* Records provided:

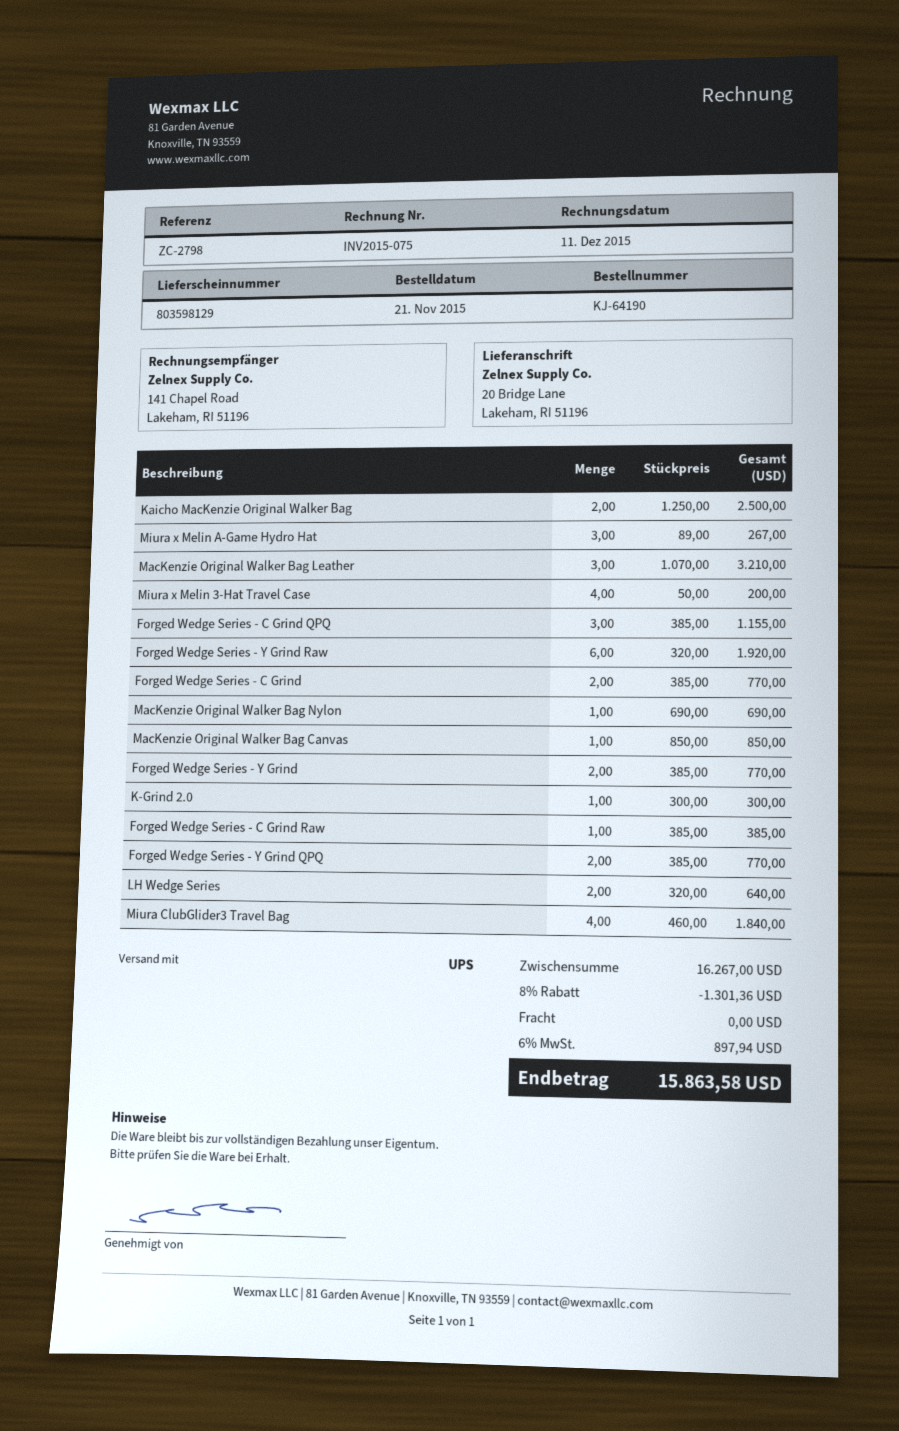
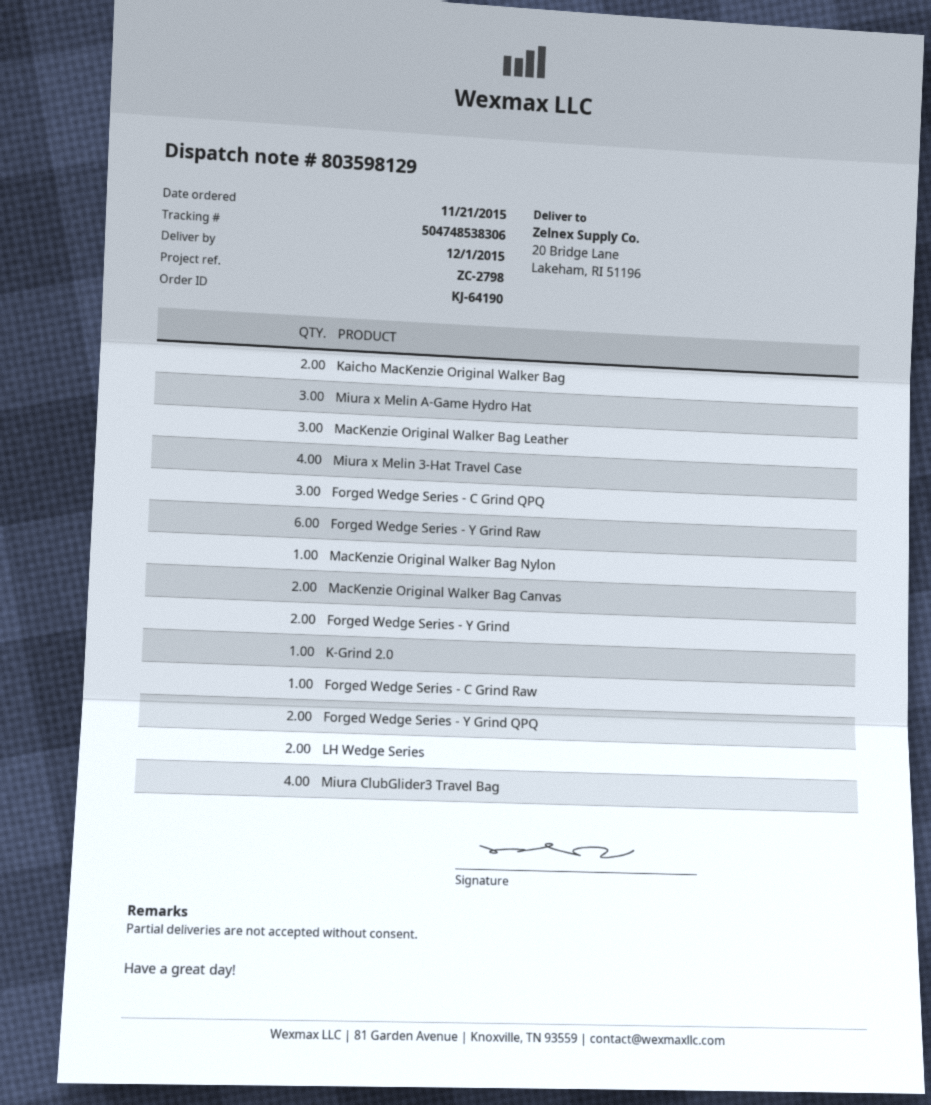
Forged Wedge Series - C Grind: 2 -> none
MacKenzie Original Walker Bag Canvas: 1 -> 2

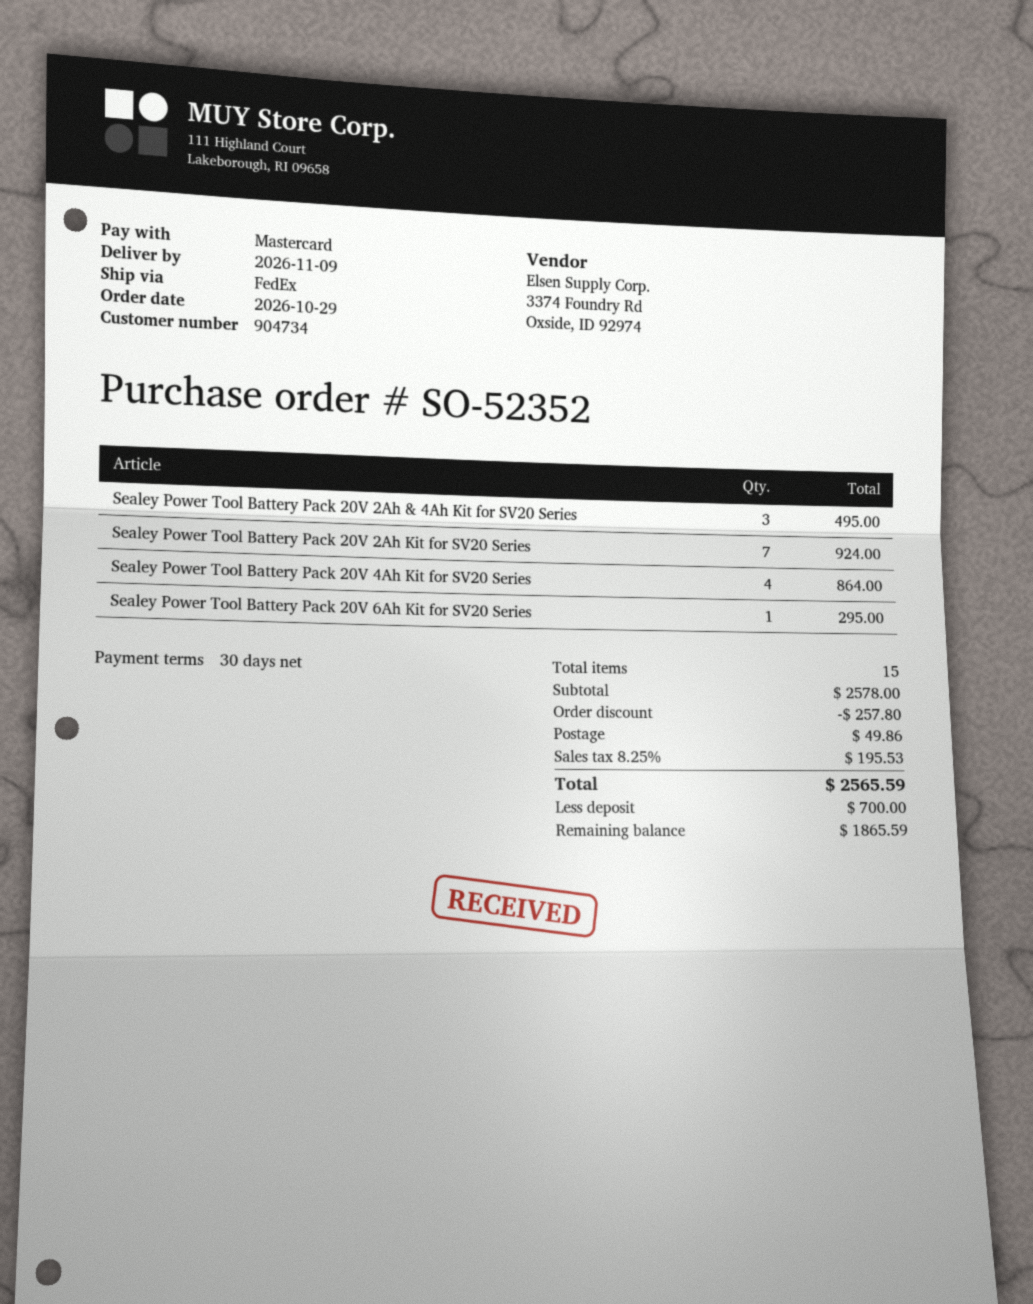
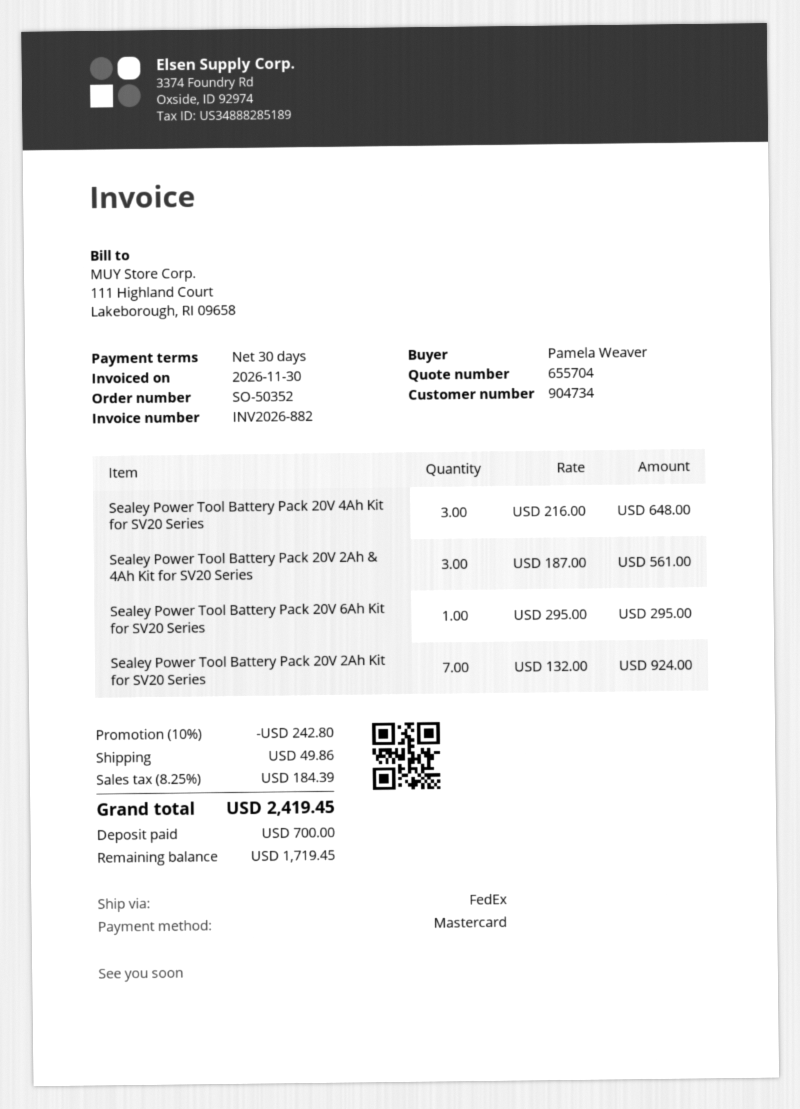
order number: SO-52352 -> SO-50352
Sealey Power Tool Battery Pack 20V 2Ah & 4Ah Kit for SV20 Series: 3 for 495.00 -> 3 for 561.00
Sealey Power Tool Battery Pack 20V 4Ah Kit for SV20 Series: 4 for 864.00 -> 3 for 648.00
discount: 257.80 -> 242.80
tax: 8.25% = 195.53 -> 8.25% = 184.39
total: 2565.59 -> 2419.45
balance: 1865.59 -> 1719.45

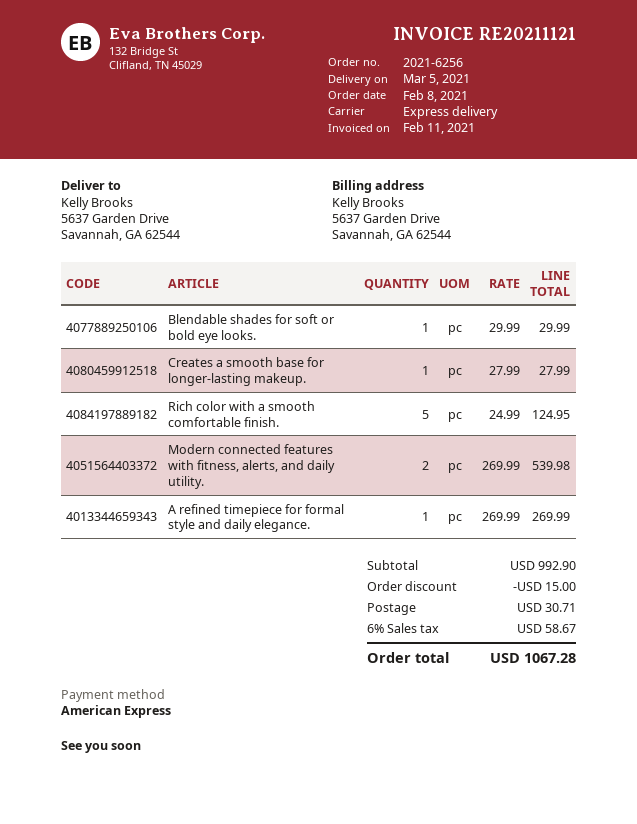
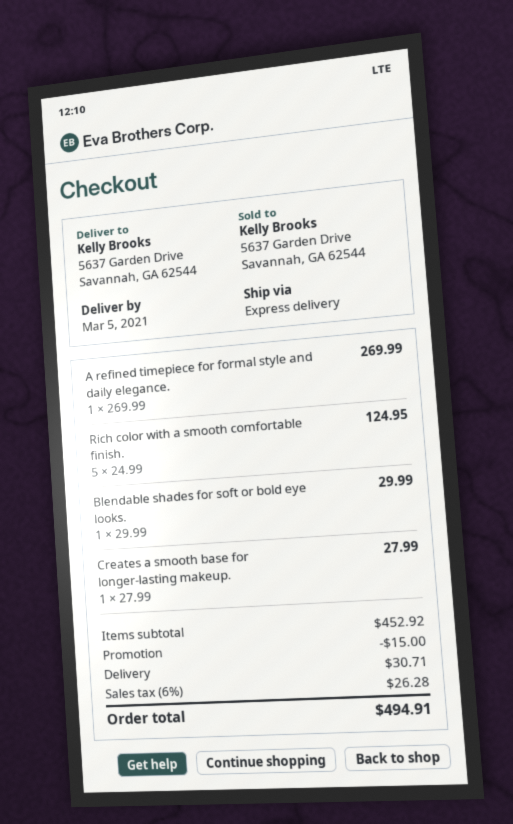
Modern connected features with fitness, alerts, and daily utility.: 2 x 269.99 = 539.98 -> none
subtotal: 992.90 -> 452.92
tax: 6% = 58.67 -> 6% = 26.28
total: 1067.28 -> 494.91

* Try it: Beginning with the line containing "Sealey Power Tool Battery Pack 20V 4Ah" in the material above, copy every line exactly until you have copied the line containing "balance: 1865.59 -> 1719.45".

* Written answer:
Sealey Power Tool Battery Pack 20V 4Ah Kit for SV20 Series: 4 for 864.00 -> 3 for 648.00
discount: 257.80 -> 242.80
tax: 8.25% = 195.53 -> 8.25% = 184.39
total: 2565.59 -> 2419.45
balance: 1865.59 -> 1719.45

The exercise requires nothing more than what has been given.